The ACPI engine in the kernel can be debugged by building with CONFIG_ACPI_DEBUG and configuring /sys/module/acpi/parameters/debug_layer and /sys/module/acpi/parameters/debug_level appropriately.   This can provide a wealth of data and is generally a very powerful debug state tracing mechanism.  However, there are times when one wants to get a little more debug data out or perhaps just drill down on a specific core area of functionality without being swamped by too much ACPI debug. This is where tools like SystemTap are useful.

SystemTap is a very powerful tool that allows one to add extra debug instrumentation into a running kernel without the hassle and overhead of rebuilding a kernel with debug printk() statements in. It allows very quick turnaround in writing debug and one does not have to reboot a machine to load a new kernel since the debug is loaded and unloaded dynamically.
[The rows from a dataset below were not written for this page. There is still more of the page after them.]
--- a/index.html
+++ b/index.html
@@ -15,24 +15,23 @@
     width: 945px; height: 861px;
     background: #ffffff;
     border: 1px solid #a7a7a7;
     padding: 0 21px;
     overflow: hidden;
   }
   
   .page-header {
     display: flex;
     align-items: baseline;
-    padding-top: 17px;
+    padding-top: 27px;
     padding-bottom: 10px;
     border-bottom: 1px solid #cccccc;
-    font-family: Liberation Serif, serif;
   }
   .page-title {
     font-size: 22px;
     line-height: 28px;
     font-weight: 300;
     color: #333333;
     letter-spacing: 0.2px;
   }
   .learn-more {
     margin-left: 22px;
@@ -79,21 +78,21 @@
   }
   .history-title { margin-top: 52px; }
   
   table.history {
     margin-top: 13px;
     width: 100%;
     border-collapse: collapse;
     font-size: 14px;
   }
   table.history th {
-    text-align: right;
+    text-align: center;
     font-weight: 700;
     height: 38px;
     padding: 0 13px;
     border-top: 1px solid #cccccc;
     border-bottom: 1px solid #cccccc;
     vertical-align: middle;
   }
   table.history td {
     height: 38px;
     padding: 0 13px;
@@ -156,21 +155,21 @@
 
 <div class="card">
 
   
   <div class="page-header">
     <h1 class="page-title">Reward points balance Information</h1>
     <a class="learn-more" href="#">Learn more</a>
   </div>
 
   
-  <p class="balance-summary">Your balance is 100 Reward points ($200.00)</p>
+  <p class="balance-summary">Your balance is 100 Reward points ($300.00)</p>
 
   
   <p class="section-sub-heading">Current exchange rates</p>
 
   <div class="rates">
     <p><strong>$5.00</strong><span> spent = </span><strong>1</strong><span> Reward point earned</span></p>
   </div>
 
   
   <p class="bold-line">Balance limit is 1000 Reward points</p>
SystemTap has its own scripting language for writing debug scripts, but for specialised hackery it provides a mechanism ('guru mode') to embed C directly which can be called from the SystemTap script.   The SystemTap language is fairly small and easy to understand and one easily becoming proficient with the language in a day.
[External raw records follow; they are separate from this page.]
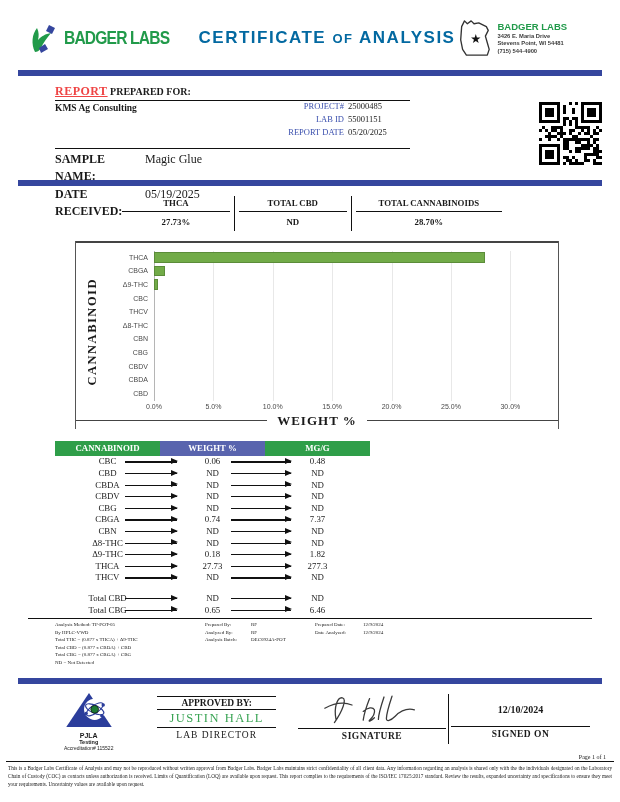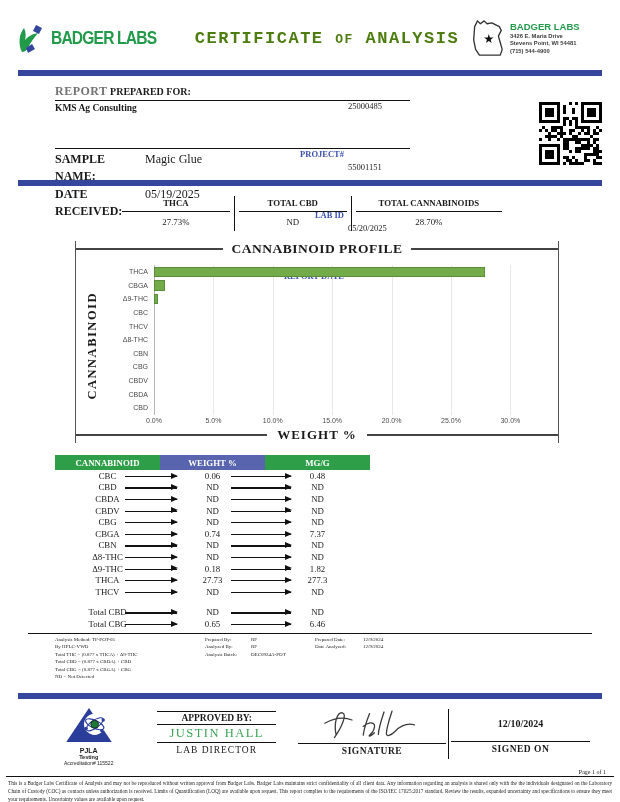--- a/index.html
+++ b/index.html
@@ -1,49 +1,49 @@
 <!DOCTYPE html>
 <html><head>
 <meta charset="utf-8">
 <style>
   html,body{margin:0;padding:0;background:#fff;}
   .page{width:620px;height:802px;background:#fff;position:relative;font-family:"Liberation Serif",serif;color:#1a1a1a;overflow:hidden;}
 
   
-  .hdr{display:flex;align-items:center;justify-content:space-between;padding:12px 14px 6px 16px;height:52px;}
+  .hdr{display:flex;align-items:center;justify-content:center;padding:12px 14px 6px 16px;height:52px;}
   .brandL{display:flex;align-items:center;gap:5px;width:170px;}
   .brandL .bname{font-family:"Liberation Sans",sans-serif;font-weight:bold;font-size:19px;color:#219a4a;letter-spacing:-1px;transform:scaleX(.82);transform-origin:left;white-space:nowrap;}
-  .ctitle{font-family:Liberation Mono, monospace;font-weight:bold;font-size:17px;letter-spacing:1.5px;color:#4d7c0f;white-space:nowrap;}
+  .ctitle{font-family:Liberation Sans, sans-serif;font-weight:bold;font-size:17px;letter-spacing:1.5px;color:#0369a1;white-space:nowrap;}
   .ctitle .of{font-size:13px;}
   .brandR{display:flex;align-items:center;gap:4px;width:138px;}
   .brandR .txt{font-family:"Liberation Sans",sans-serif;line-height:1.25;}
   .brandR .bname{font-weight:bold;font-size:9.5px;color:#219a4a;letter-spacing:0;}
   .brandR .addr{font-size:5.8px;font-weight:bold;color:#3c3c3c;}
   .bluebar{height:6px;background:#35469e;margin:0 18px;}
 
   
   .report{position:relative;margin:8px 30px 6px 55px;height:90px;}
   .rp-head{font-weight:bold;font-size:10px;border-bottom:1.3px solid #111;width:355px;padding-bottom:1px;}
-  .rp-head .rw{color:#737373;font-size:12px;letter-spacing:.5px;}
+  .rp-head .rw{color:#ef4444;font-size:12px;text-decoration:underline;letter-spacing:.5px;}
   .client{font-weight:bold;font-size:9.5px;margin-top:2px;}
   .fields{position:absolute;top:16px;left:0;width:355px;}
   .frow{display:flex;justify-content:flex-end;font-size:8.5px;line-height:1.5;}
-  .flab{color:#3b50ae;font-weight:bold;text-align:right;margin-top:48px;}
+  .flab{color:#3b50ae;font-weight:normal;text-align:right;}
   .fval{width:62px;text-align:left;padding-left:4px;}
   .sampleline{position:absolute;top:64px;left:0;width:355px;border-top:1.3px solid #111;padding-top:2px;}
   .srow{display:flex;font-size:12px;line-height:1.45;}
   .slab{font-weight:bold;width:90px;}
   .qrbox{position:absolute;right:-12px;top:18px;}
 
   
   .summary{display:flex;margin:10px 0 4px 118px;width:388px;}
   .scol{text-align:center;padding:0 4px;}
   .scol1{width:112px;}.scol2{width:112px;border-left:1px solid #111;border-right:1px solid #111;}.scol3{width:152px;}
   .sh{font-weight:bold;font-size:8.8px;padding:2px 0 3px;border-bottom:1.4px solid #111;}
-  .sv{font-weight:normal;font-size:8.8px;padding:5px 0 4px;}
+  .sv{font-weight:bold;font-size:8.8px;padding:5px 0 4px;}
 
   
   .chartbox{margin:10px 60px 0 75px;width:482px;border-left:1.6px solid #555;border-right:1.6px solid #555;}
   .trow{display:flex;align-items:center;}
   .trow .ln{flex:1;height:1.6px;background:#444;}
   .trow .ttl{font-weight:bold;font-size:13.5px;letter-spacing:.5px;padding:0 8px;white-space:nowrap;}
   .trow .xl{font-weight:bold;font-size:13px;letter-spacing:1px;padding:0 10px;white-space:nowrap;}
   .cbody{display:flex;padding:8px 0 0 6px;}
   .ylab{width:20px;display:flex;align-items:center;justify-content:center;}
   .ylab span{transform:rotate(180deg);writing-mode:vertical-rl;font-weight:bold;font-size:12.5px;letter-spacing:1.5px;}
@@ -406,21 +406,20 @@
     </div>
     <div class="scol scol3">
       <div class="sh">TOTAL CANNABINOIDS</div>
       <div class="sv">28.70%</div>
     </div>
   </div>
 
   <div class="chartbox">
     <div class="trow">
       <div class="ln"></div>
-      <div class="ttl">CANNABINOID PROFILE</div>
       <div class="ln"></div>
     </div>
     <div class="cbody">
       <div class="ylab">
           <span>CANNABINOID</span>
         </div>
       <div class="cplotwrap">
         <div class="cplot" id="cplot">
             <div class="grid axis" style="left: 0%;"></div>
             <div class="grid" style="left: 15.1515%;"></div>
The only downside is that one requires a .ddeb kernel package which is huge since it contains all the necessary kernel debug information. 

Over the past week  I have been looking at debugging various aspects of the ACPI core, such as fulling tracing suspend/resume and dumping out executed AML code at run time.   I was able to quickly prototype a SystemTap script that dumps out AML opcodes on the Oneiric kernel - this saved me the usual build of a debug kernel with CONFIG_ACPI_DEBUG enabled and then capturing the appropriate debug and wading through copious amounts of debug data.

Conclusion: Some initial investment in time and effort is required to understand SystemTap (and to get to grips with the more useful features in 'guru mode'). However, one can be far more productive because the debug cycle is made far more efficient. Also, SystemTap provides plenty of functionality to allow very detailed and targeted debugging scripts.